--- Before-and-after change data ---
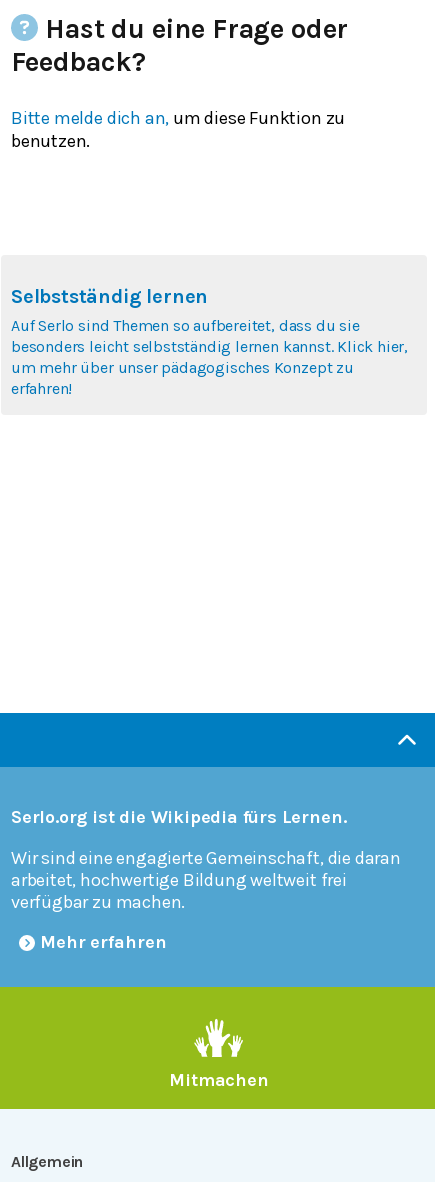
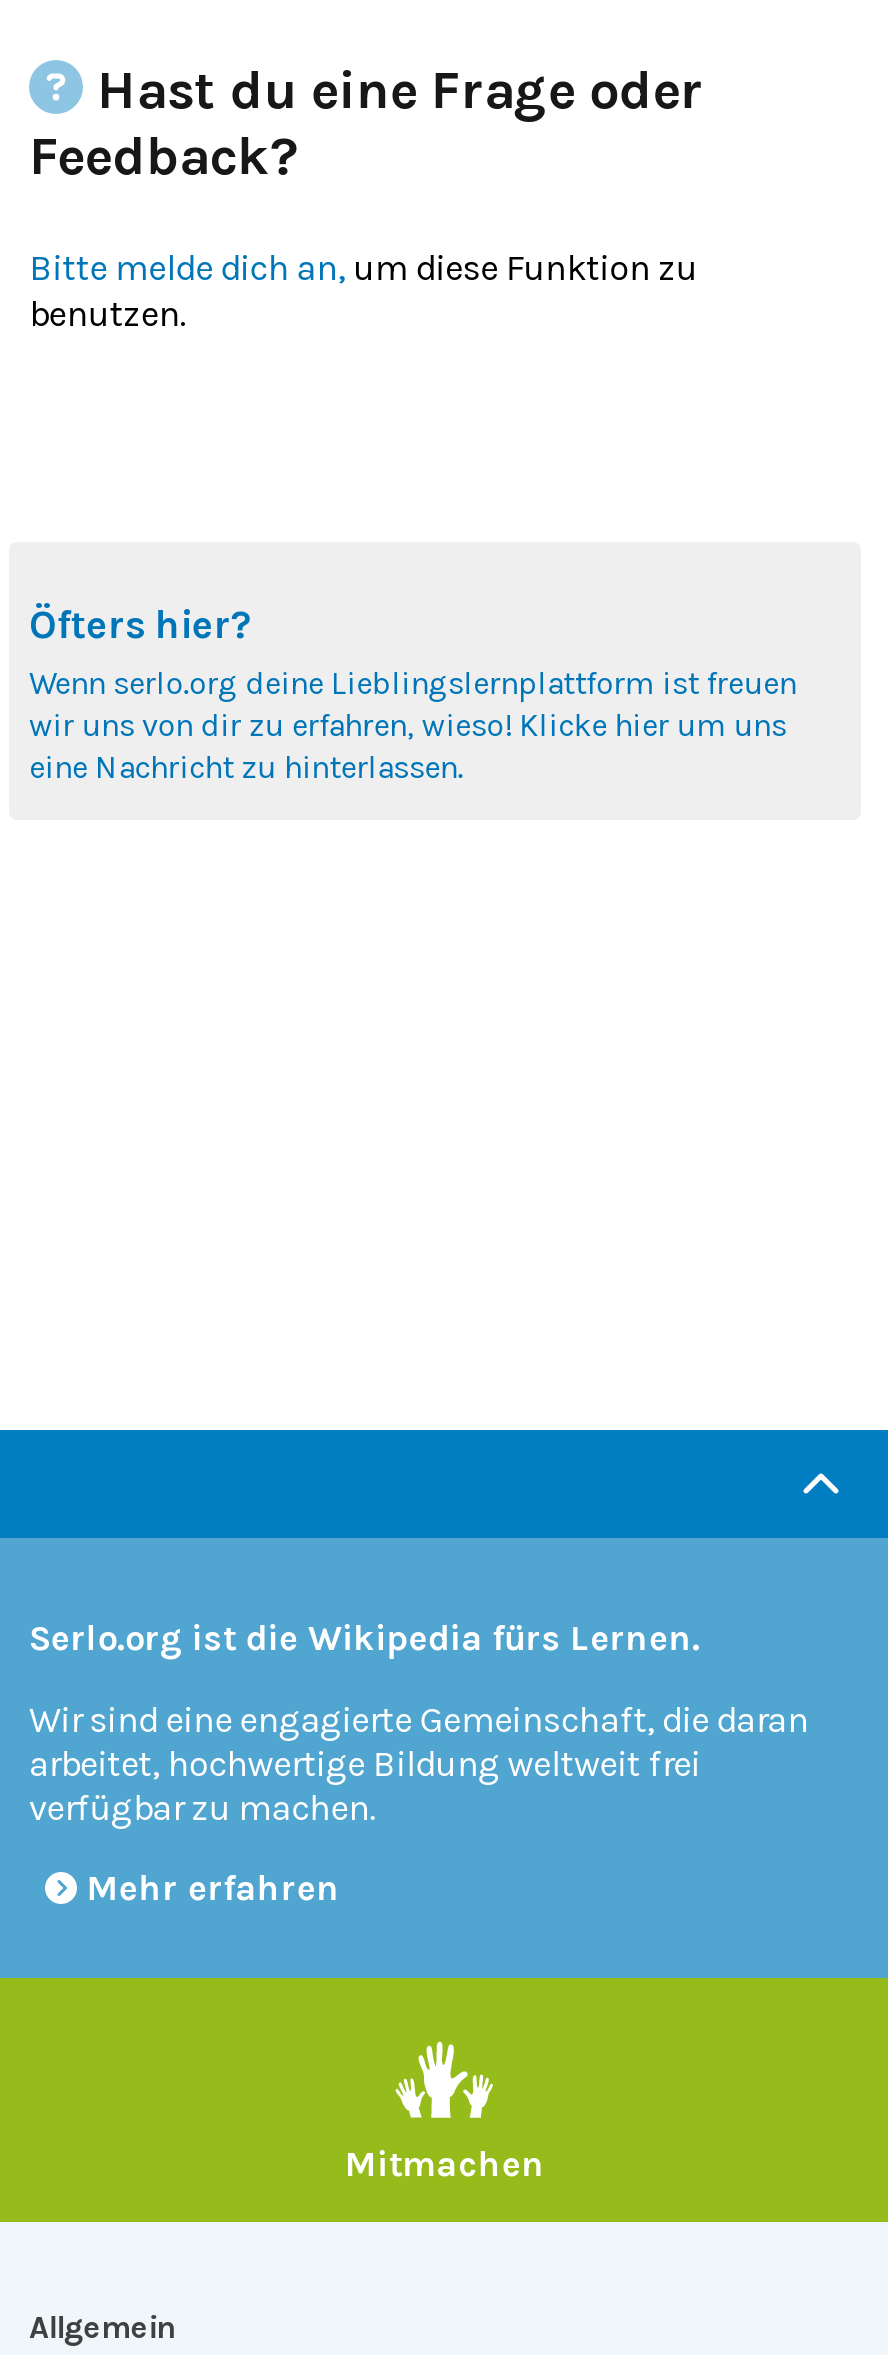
- Selbstständig lernen
- Auf Serlo sind Themen so aufbereitet, dass du sie
- besonders leicht selbstständig lernen kannst. Klick hier,
- um mehr über unser pädagogisches Konzept zu
- erfahren!
+ Öfters hier?
+ Wenn serlo.org deine Lieblingslernplattform ist freuen
+ wir uns von dir zu erfahren, wieso! Klicke hier um uns
+ eine Nachricht zu hinterlassen.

--- WORK INSTRUCTION ---
Write out the lines above, starting at the line that contains "- Auf Serlo" and ending with the final line, and nothing else; copy them exactly.

--- ANSWER SPACE ---
- Auf Serlo sind Themen so aufbereitet, dass du sie
- besonders leicht selbstständig lernen kannst. Klick hier,
- um mehr über unser pädagogisches Konzept zu
- erfahren!
+ Öfters hier?
+ Wenn serlo.org deine Lieblingslernplattform ist freuen
+ wir uns von dir zu erfahren, wieso! Klicke hier um uns
+ eine Nachricht zu hinterlassen.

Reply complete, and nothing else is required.